Directions: Whichever lines of the entries hold the word "size" should be identified and copied.

Data extracts:
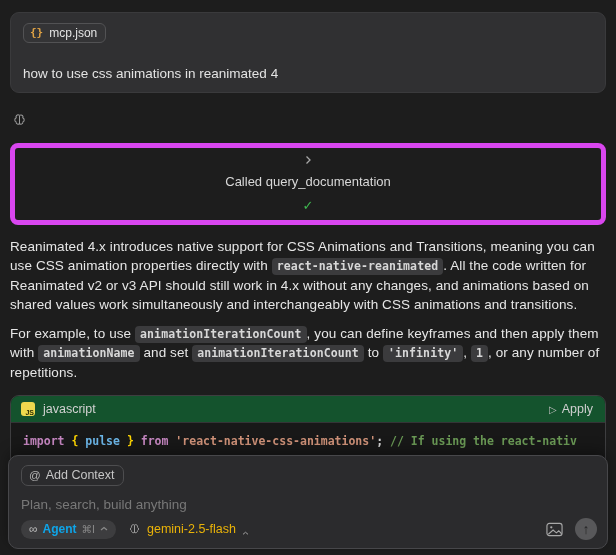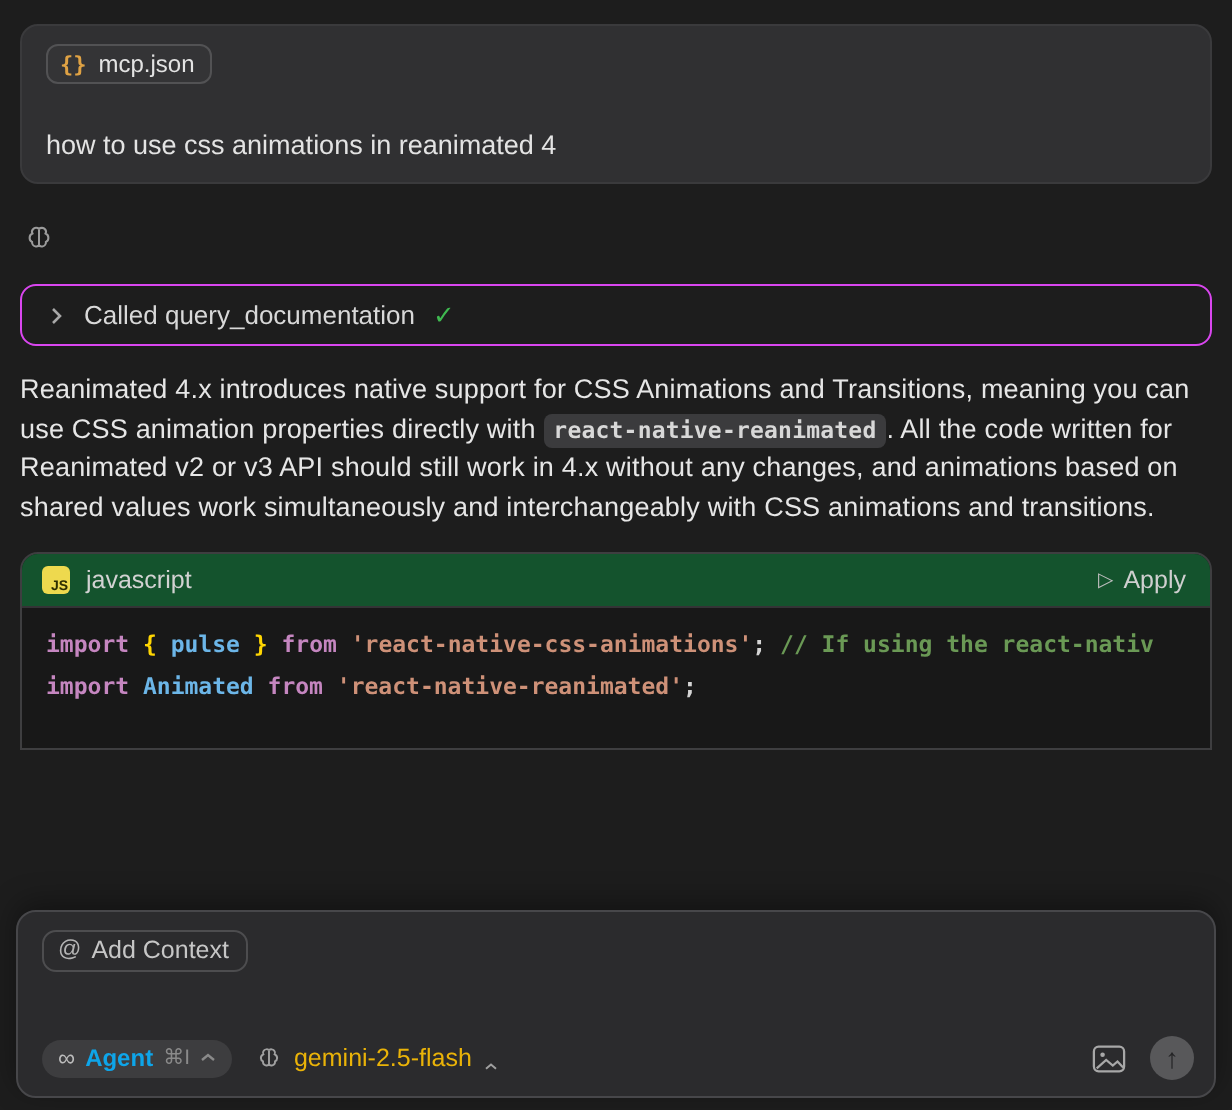--- a/index.html
+++ b/index.html
@@ -35,25 +35,26 @@
   
   .thought-row {
     margin:20px 2px 0; display:flex; align-items:center; gap:8px;
     color:#9b9b9b; font-size:13px;
   }
   .thought-row svg { stroke:#9b9b9b; }
 
   
   .tool-card {
     margin-top:15px;
-    border:1px solid #d946ef; border-radius:8px;
+    border:5px solid #d946ef; border-radius:8px;
     padding:7px 12px;
     display:flex; align-items:center; gap:9px;
     font-size:13px; color:#d8d8d8;
     cursor:pointer;
+    flex-direction:column;
   }
   .tool-check { color:#3fb950; font-size:13px; }
   .tool-card svg { stroke:#a8a8a8; }
 
   
   .paragraphs { margin-top:12px; }
   .paragraphs p {
     font-size:13.5px; line-height:19.5px; color:#e6e6e6;
     margin-top:9px; letter-spacing:.1px;
   }
@@ -181,20 +182,21 @@
       <svg width="10" height="10" viewBox="0 0 10 10" fill="none" stroke-width="1.3">
         <path d="M3.5 1.5 L7 5 L3.5 8.5"></path>
       </svg>
     </span>
     <span>Called query_documentation</span>
     <span class="tool-check">✓</span>
   </div>
 
   <div class="paragraphs">
       <p>Reanimated 4.x introduces native support for CSS Animations and Transitions, meaning you can use CSS animation properties directly with <code class="inline-code">react-native-reanimated</code>. All the code written for Reanimated v2 or v3 API should still work in 4.x without any changes, and animations based on shared values work simultaneously and interchangeably with CSS animations and transitions.</p>
+      <p>For example, to use <code class="inline-code">animationIterationCount</code>, you can define keyframes and then apply them with <code class="inline-code">animationName</code> and set <code class="inline-code">animationIterationCount</code> to <code class="inline-code">'infinity'</code>, <code class="inline-code">1</code>, or any number of repetitions.</p>
     </div>
 
   <div class="code-card">
     <div class="code-header">
       <span class="js-badge">
           <span>JS</span>
         </span>
       <span class="code-lang">javascript</span>
       <span class="apply-btn">
         <span class="play-glyph">▷</span>
@@ -204,20 +206,21 @@
     <div class="code-body"><div><span class="tok-kw">import </span><span class="tok-brace">{ </span><span class="tok-var">pulse</span><span class="tok-brace"> }</span><span class="tok-kw"> from </span><span class="tok-str">'react-native-css-animations'</span><span class="tok-plain">; </span><span class="tok-comment">// If using the react-nativ</span></div><div><span class="tok-kw">import </span><span class="tok-var">Animated</span><span class="tok-kw"> from </span><span class="tok-str">'react-native-reanimated'</span><span class="tok-plain">;</span></div></div>
   </div>
 
 </div>
 
 <div class="composer">
   <div class="context-chip">
     <span class="at-glyph">@</span>
     <span>Add Context</span>
   </div>
+  <div class="composer-placeholder">Plan, search, build anything</div>
 
   <div class="composer-bottom">
     <div class="agent-pill">
       <span class="infinity-glyph">∞</span>
       <span class="agent-label">Agent</span>
       <span class="agent-shortcut">⌘I</span>
       <span class="chev" style="display:flex;">
         <svg width="8" height="6" viewBox="0 0 8 6" fill="none" stroke="#8a8a8a" stroke-width="1.2">
           <path d="M1 4 L4 1.5 L7 4"></path>
         </svg>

Response area:
     color:#9b9b9b; font-size:13px;
     font-size:13px; color:#d8d8d8;
   .tool-check { color:#3fb950; font-size:13px; }
     font-size:13.5px; line-height:19.5px; color:#e6e6e6;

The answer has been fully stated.